Proutt cried: “Damn you, Saladine, you can’t say a thing like that.”
Saladine cut in: “I saw you. Month ago. Down by Fuller’s Brook. A deer crossed there, up into the meadow. You was in the alders with Reck, and you tried to set him on. He wouldn’t run, and you drove him. I saw you, Proutt.”
Westley looked down at Reck; and he looked at Proutt, the trainer; and he looked back at Reck again. There was something in Reck’s eyes which made him hot and angry; there was a pleading something in Reck’s slowly wagging tail.... And Westley turned to Proutt, cool enough now; and he said:
“I can see it now, Proutt. I’ve known there was something, felt there was something.” He laughed joyously. “Why, Proutt, you man who knows dogs. Didn’t you know you could not kill the soul and the honor of a dog like mine? Reck is a thoroughbred. He knows his work. And you—”
He moved a little toward the other. “Proutt,” he said, “I’m going to lick you till you can’t stand.”
Proutt’s big head lowered between his shoulders. “So—” he said.
And Westley stepped toward him.
Saladine said nothing; Reck did not stir; and the woods about them were as still as still.
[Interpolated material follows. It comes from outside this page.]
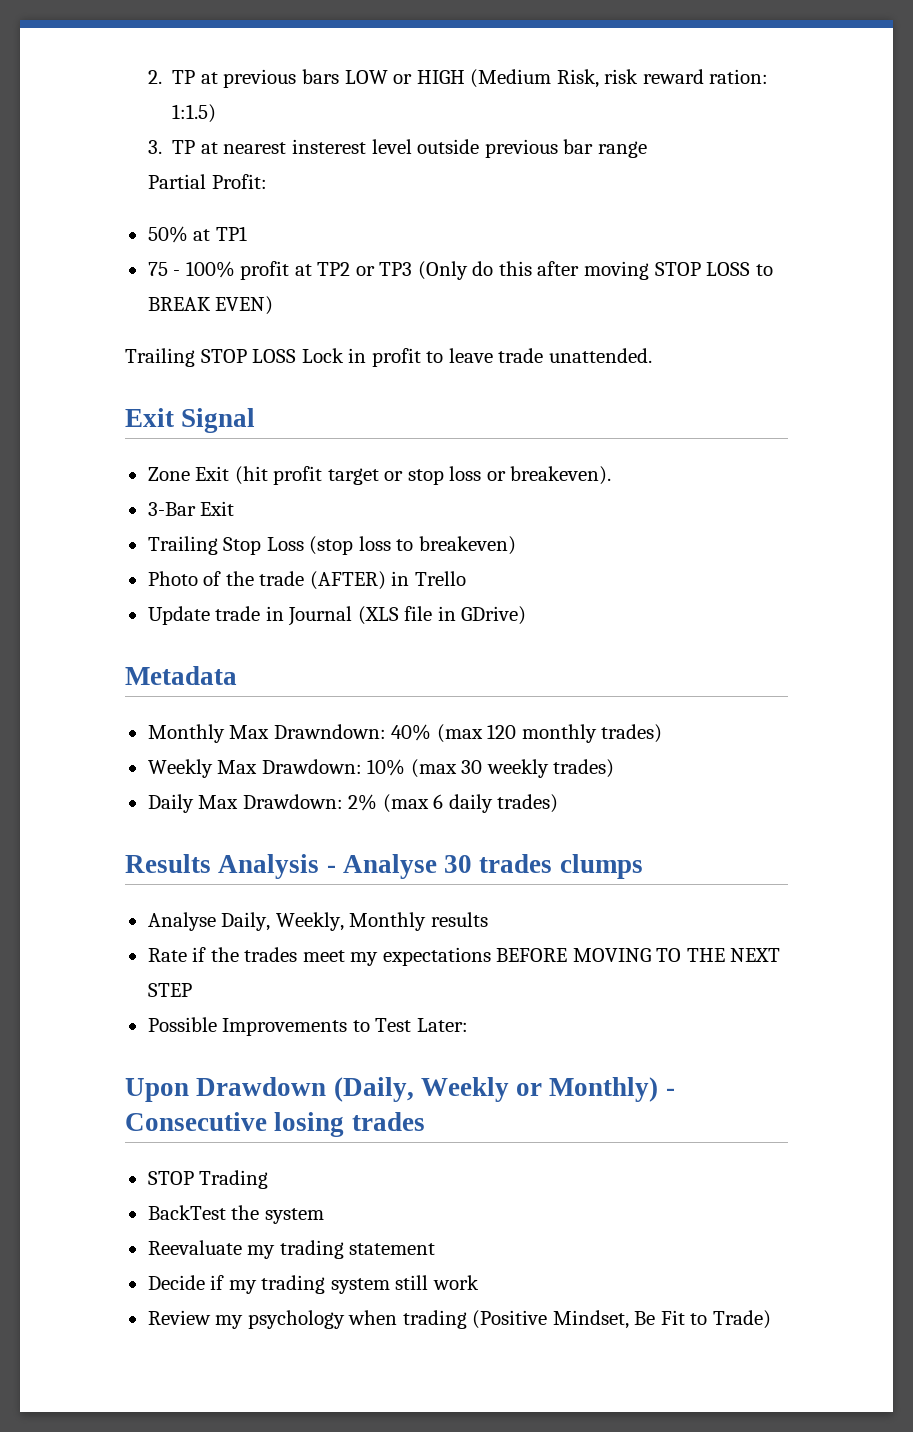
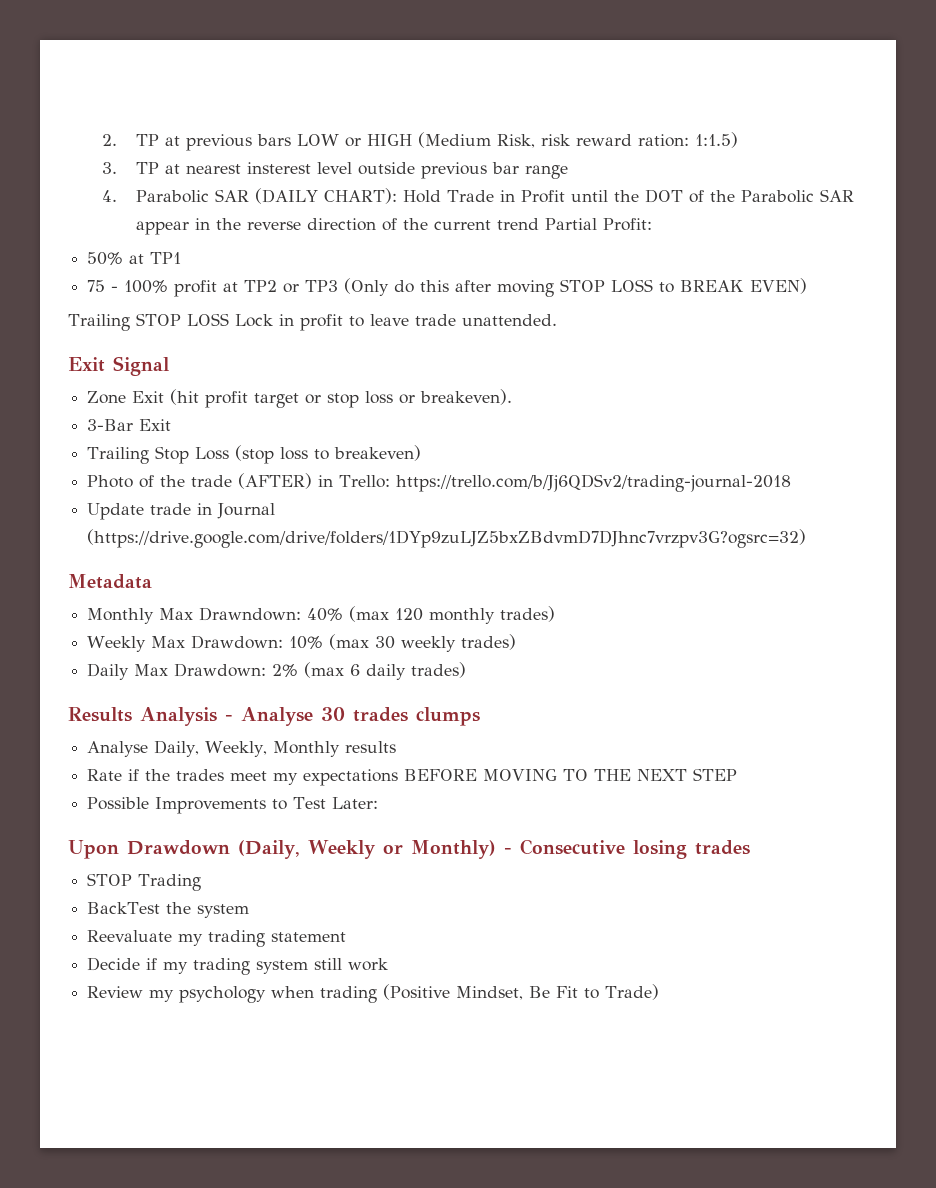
(647, 149) none -> [101,188,854,204] [135,218,539,235] 4. Parabolic SAR (DAILY CHART): Hold Trade in Profit until the DOT of the Parabolic SAR appear in the reverse direction of the current trend
[414,571,466,586] Trello -> [339,474,792,492] Trello: https://trello.com/b/Jj6QDSv2/trading-journal-2018
[357,606,527,625] (XLS file in GDrive) -> [87,529,807,548] (https://drive.google.com/drive/folders/1DYp9zuLJZ5bxZBdvmD7DJhnc7vrzpv3G?ogsrc=32)

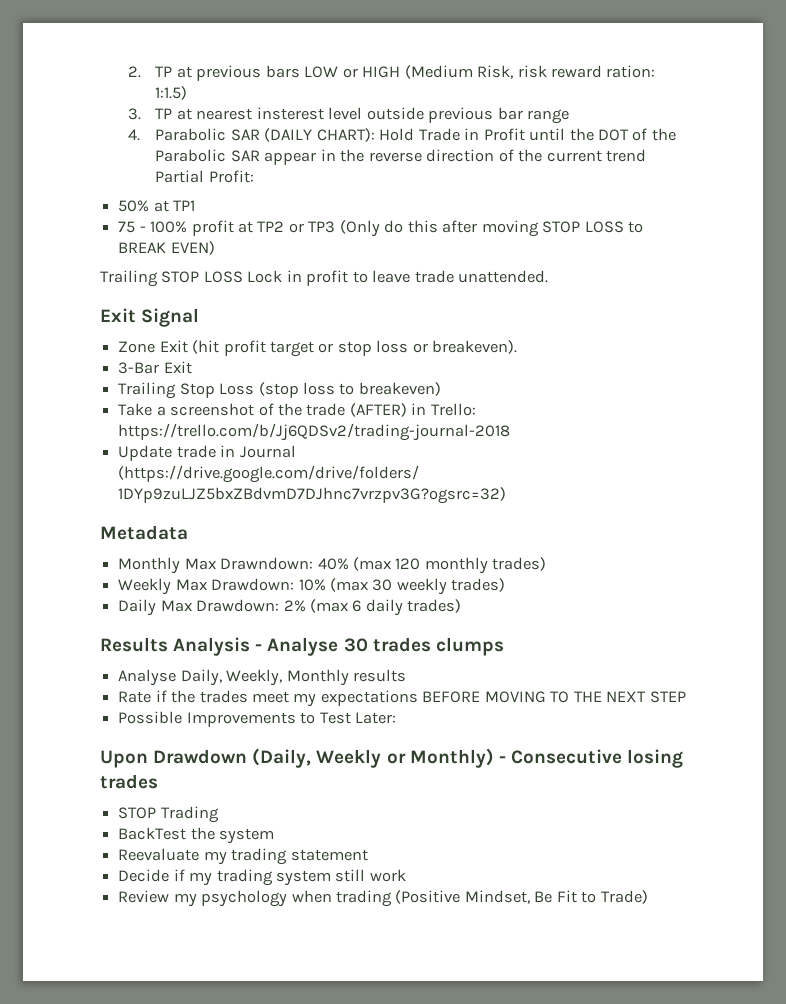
[87,475,134,488] Photo -> [118,403,255,416] Take a screenshot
It was in this silence, before a blow could be struck, that they heard the sound of running feet in the timber above them; and Saladine said swiftly: “Deer!”
He moved, with the word, half a dozen paces back by the way they had come, to an old wood road they had crossed, and stood there, looking up the slope. Westley and Proutt forgot each other and followed him; and Reck stayed close at Westley’s heel. They could hear the beating feet more plainly now; and Saladine muttered:
“Scared. Something chasing it.”
On the word, abruptly startling them, the deer came into view—a doe, running swiftly and unwearied. Striking the wood road, the creature followed the easier going, down the slope toward them; and because they were so still it failed to discover the men till it was scarce two rods away. Sighting them then, the doe stopped an instant, then lightly leaped into the brush at one side, and was gone.
The men did not look after the deer; they waited to see what pursued it. And after a moment Saladine’s face grimly hardened, and Westley’s became somber and grave, and Proutt turned pale as ashes.
For, lumbering down the hill upon the deer’s hot trail, came Dan, that hound which Proutt had shut away at home—came Dan, hot on the trail as Proutt had taught him.
The dog saw them, as the deer had done, and would have swung aside. But Proutt cried, in a broken voice: “Dan, come in.”
So came the hound to heel, sullenly and slowly, eyes off into the wood where the doe had gone; and for a moment no one spoke, till Saladine slowly drawled:
“Westley, give Proutt your gun.”
Westley did not speak. He was immensely sorry for Proutt, and all his anger at the man had gone. Proutt looked old, and shaken, and weary; and he had dropped his heavy hand across Dan’s neck. He caught Westley’s eye and said harshly: “To hell with your gun. I’ll use my own.”
An instant more they stood; then Westley turned to Saladine. “Jim, let’s go,” he said. And Saladine nodded, and they moved away, Reck at Westley’s heels. After a moment, an odd panic in his voice, Proutt called after them: “Wait, I’ll ride you home.”
But Saladine answered: “I’ll walk!” And Westley did not speak at all. He and Reck and the deer hunter went steadily upon their way.
The sun was setting; and dark shadows filtered through the trees to hide old Proutt where he still stood close beside his dog.